CA COLMAR, 29 juin 2023, RG n° 20/02911 *
Par cet arrêt, dont l'infographie synthétique est téléchargeable, la Cour d'appel de COLMAR revient sur l’application de la présomption d’imputabilité des arrêts et soins des suites d’un accident du travail ou d’une maladie professionnelle.
En la matière, la durée d’un arrêt de travail en lien avec un AT ou une MP va venir impacter le calcul du taux de cotisations AT/MP des employeurs. Autrement dit, plus un arrêt de travail est long, plus cela aura un impact financier pour les employeurs.
Ce pourquoi, en pratique, il est possible de contester devant les juridictions de sécurité sociale la durée des arrêts de travail prescrits à un salarié au titre de la législation sur les risques professionnels.

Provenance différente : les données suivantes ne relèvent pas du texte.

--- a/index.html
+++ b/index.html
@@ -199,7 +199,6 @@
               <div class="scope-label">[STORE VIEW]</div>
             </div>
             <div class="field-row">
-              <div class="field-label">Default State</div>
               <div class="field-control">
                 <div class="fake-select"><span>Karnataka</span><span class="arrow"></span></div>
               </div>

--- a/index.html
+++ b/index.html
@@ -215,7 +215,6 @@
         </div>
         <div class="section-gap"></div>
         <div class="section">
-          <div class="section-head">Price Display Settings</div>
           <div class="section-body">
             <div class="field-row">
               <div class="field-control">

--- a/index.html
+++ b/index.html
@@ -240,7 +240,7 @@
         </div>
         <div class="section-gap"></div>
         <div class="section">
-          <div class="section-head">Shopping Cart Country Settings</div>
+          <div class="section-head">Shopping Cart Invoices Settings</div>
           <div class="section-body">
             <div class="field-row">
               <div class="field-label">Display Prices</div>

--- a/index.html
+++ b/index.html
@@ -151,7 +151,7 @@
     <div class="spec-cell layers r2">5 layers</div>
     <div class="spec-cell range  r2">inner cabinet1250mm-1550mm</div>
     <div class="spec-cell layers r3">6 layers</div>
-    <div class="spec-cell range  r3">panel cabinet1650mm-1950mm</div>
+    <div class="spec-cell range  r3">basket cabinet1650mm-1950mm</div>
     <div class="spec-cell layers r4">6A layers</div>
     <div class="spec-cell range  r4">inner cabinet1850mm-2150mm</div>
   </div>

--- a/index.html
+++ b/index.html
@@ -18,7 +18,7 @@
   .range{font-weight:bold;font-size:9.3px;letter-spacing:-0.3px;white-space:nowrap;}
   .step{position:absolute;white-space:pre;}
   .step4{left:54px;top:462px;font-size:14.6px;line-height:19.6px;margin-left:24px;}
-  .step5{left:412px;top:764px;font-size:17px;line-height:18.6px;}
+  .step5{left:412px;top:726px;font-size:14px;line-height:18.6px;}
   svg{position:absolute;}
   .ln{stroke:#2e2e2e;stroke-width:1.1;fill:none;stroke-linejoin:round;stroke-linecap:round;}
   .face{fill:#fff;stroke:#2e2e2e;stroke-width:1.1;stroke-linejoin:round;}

Si, hier, il était imposé à la CPAM de rapporter la preuve d’une continuité de soins et de symptômes afin de bénéficier de la présomption d’imputabilité (Cass. civ. 2ème, 15 février 2018, n° 17-11.231), les choses ont nettement évolué ces dernières années sous l’égide de la jurisprudence de la deuxième chambre civile de la Cour de cassation.
Désormais, par un attendu de principe rappelé à plusieurs reprises, cette chambre énonce que « la présomption d'imputabilité au travail des lésions apparues à la suite d'un accident du travail ou d'une maladie professionnelle, dès lors qu'un arrêt de travail a été initialement prescrit ou que le certificat médical initial d'accident du travail est assorti d'un arrêt de travail, s'étend à toute la durée d'incapacité de travail précédant soit la guérison complète, soit la consolidation de l'état de la victime, et il appartient à l'employeur qui conteste cette présomption d'apporter la preuve contraire » (Cass. civ. 2ème, 10 novembre 2022, n° 21-10.955).
Autrement dit, la CPAM n’a pas à rapporter la preuve d’une continuité de soins et de symptômes dès lors qu’un arrêt de travail a été initialement prescrit.
En l’espèce, il était question d’un salarié qui a déclaré auprès de la CPAM une maladie professionnelle au titre d'une tendinopathie chronique. Après instruction, celle-ci a pris en charge cette pathologie au titre de la législation sur les risques professionnels.
Ultérieurement, l'employeur a saisi les juridictions de sécurité sociale sur la question de l'opposabilité des lésions apparues à la suite de cette maladie.
Rappelant la jurisprudence de la Cour de cassation, la Cour d’appel de COLMAR l’applique à la lettre. Aussi, en l’absence d’un arrêt de travail initial, pour la Cour, la deuxième chambre civile de la Cour de cassation conditionne le bénéfice de la présomption d'imputabilité à la preuve, par l'organisme de sécurité sociale, de la continuité des symptômes et des soins.
Au cas présent, la CPAM affirmait que le salarié a bénéficié de soins durant toute la période, à savoir du 28 novembre 2018 au 3 avril 2020, et d'arrêts de travail entre le 5 juin 2019 et le 2 octobre 2019.
Or, la Cour d'appel de COLMAR note qu'aucun arrêt de travail initial n'a été prescrit au salarié, le certificat médical initial prescrivant seulement des soins sans arrêt. La charge de la preuve était alors inversée et la présomption d'imputabilité ne s'appliquant pas, il appartenait à la CPAM de rapporter la preuve d'une continuité de soins et de symptômes.
Cependant, là encore, la CPAM était défaillante. Aucun certificat médical de prolongation de soins, ni arrêt de travail, n'était produit aux débats s'agissant de la période du 01er mars 2019 au 09 mai 2019.
Dès lors, la Cour d’appel de COLMAR juge que la CPAM ne pouvait donc se prévaloir de la présomption d'imputabilité au-delà du 28 février 2019.
Elle déclare donc inopposable à l'employeur l'ensemble des arrêts et soins prescrits au salarié au-delà de cette date.
Outre la contestation de la présomption d’imputabilité par l’absence de prescription d’un arrêt de travail initial, il est possible d’invoquer l’existence d’une cause totalement étrangère, à laquelle, à partir d'une certaine date, les lésions, soins et arrêts sont imputables.
Sur ce point, un arrêt récent de la Cour de cassation démontre qu’une cause totalement étrangère peut être rapportée par la production d’une note médicale étayée d’un médecin conseil sans qu’il ne soit nécessairement recouru à une expertise médicale judiciaire (Cass. civ. 2ème, 22 juin 2023, n° 21-21.949).
Florent LABRUGERE
Avocat au Barreau de LYON en droit du travail et droit de la sécurité sociale
https://www.labrugere-avocat-lyon.fr/
N.B : On ne sait pas, au jour de la rédaction de ce billet, si l’arrêt est définitif et n’a pas fait l’objet d’un pourvoi en cassation.